## Records shown
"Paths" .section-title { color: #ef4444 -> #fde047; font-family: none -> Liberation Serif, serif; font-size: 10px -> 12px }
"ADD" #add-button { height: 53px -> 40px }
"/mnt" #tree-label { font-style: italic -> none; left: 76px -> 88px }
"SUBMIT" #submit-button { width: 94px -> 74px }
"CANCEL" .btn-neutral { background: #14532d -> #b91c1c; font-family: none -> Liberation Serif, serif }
* * *
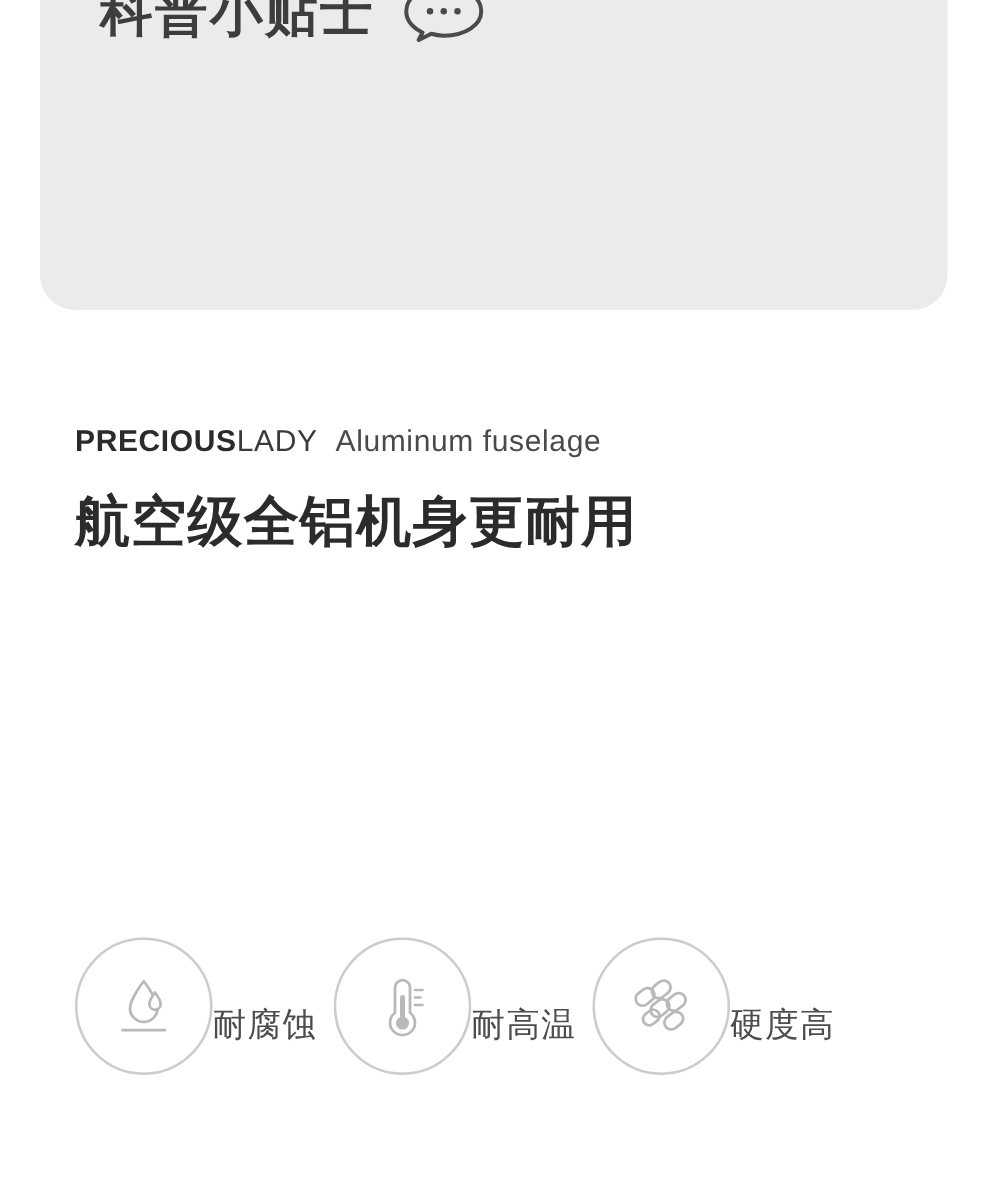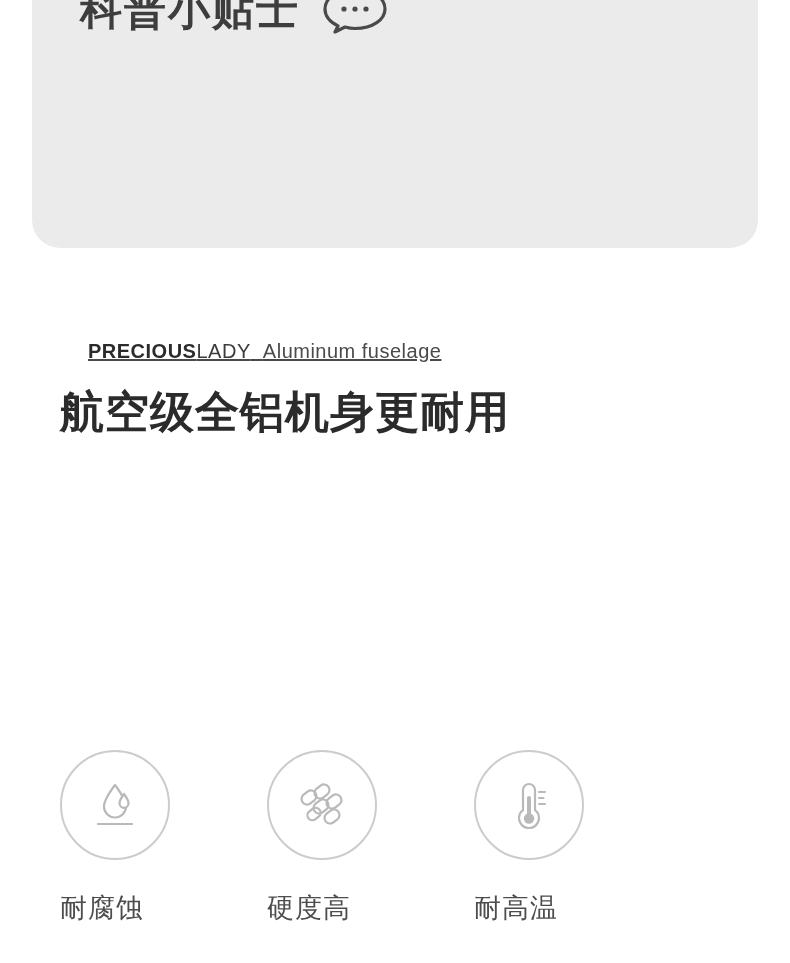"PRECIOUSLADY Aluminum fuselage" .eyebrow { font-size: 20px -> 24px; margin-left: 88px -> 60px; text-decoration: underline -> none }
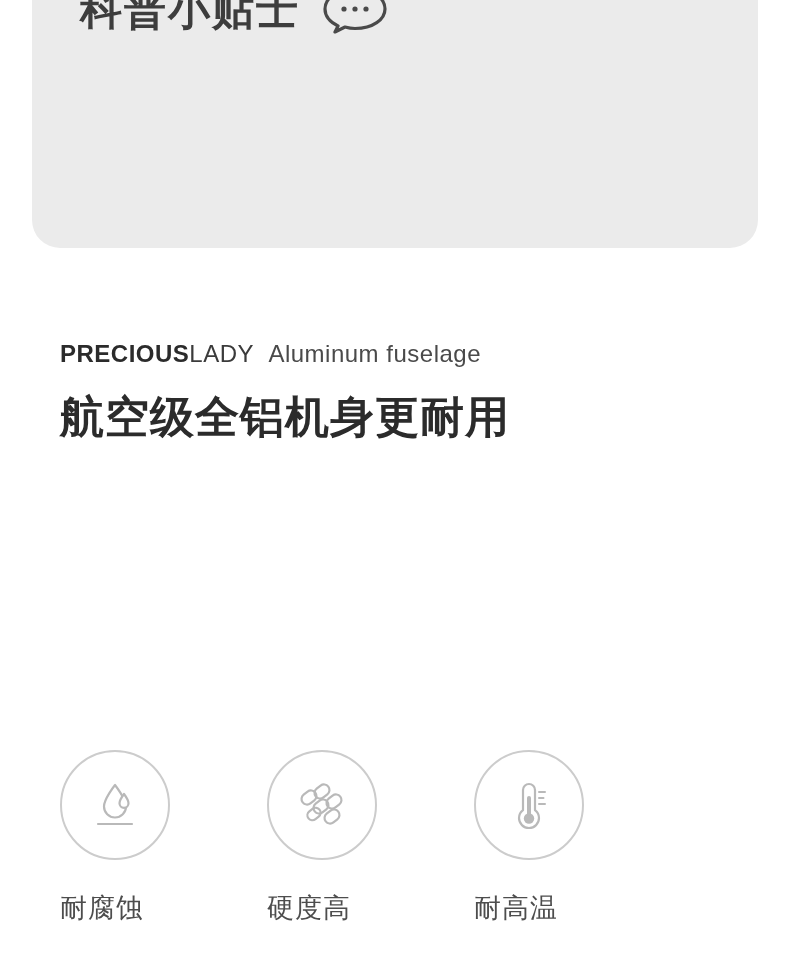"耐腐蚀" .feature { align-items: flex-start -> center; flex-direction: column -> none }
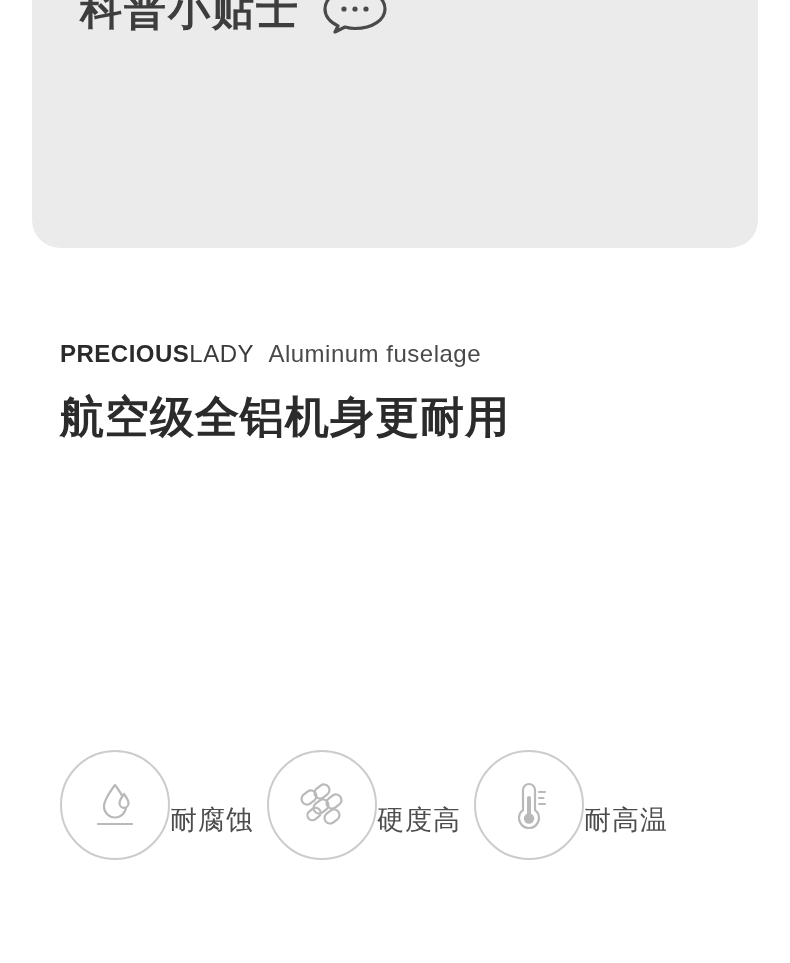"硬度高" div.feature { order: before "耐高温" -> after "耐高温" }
---
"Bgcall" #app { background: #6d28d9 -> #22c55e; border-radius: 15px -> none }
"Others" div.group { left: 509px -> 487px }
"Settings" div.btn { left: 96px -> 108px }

## The problem
Out of the data above, set down the lines from the one with "color: #ef4444 ->" to the one with "background: #14532d ->", both included, exactly as written and with no additions.

## Completed task
"Paths" .section-title { color: #ef4444 -> #fde047; font-family: none -> Liberation Serif, serif; font-size: 10px -> 12px }
"ADD" #add-button { height: 53px -> 40px }
"/mnt" #tree-label { font-style: italic -> none; left: 76px -> 88px }
"SUBMIT" #submit-button { width: 94px -> 74px }
"CANCEL" .btn-neutral { background: #14532d -> #b91c1c; font-family: none -> Liberation Serif, serif }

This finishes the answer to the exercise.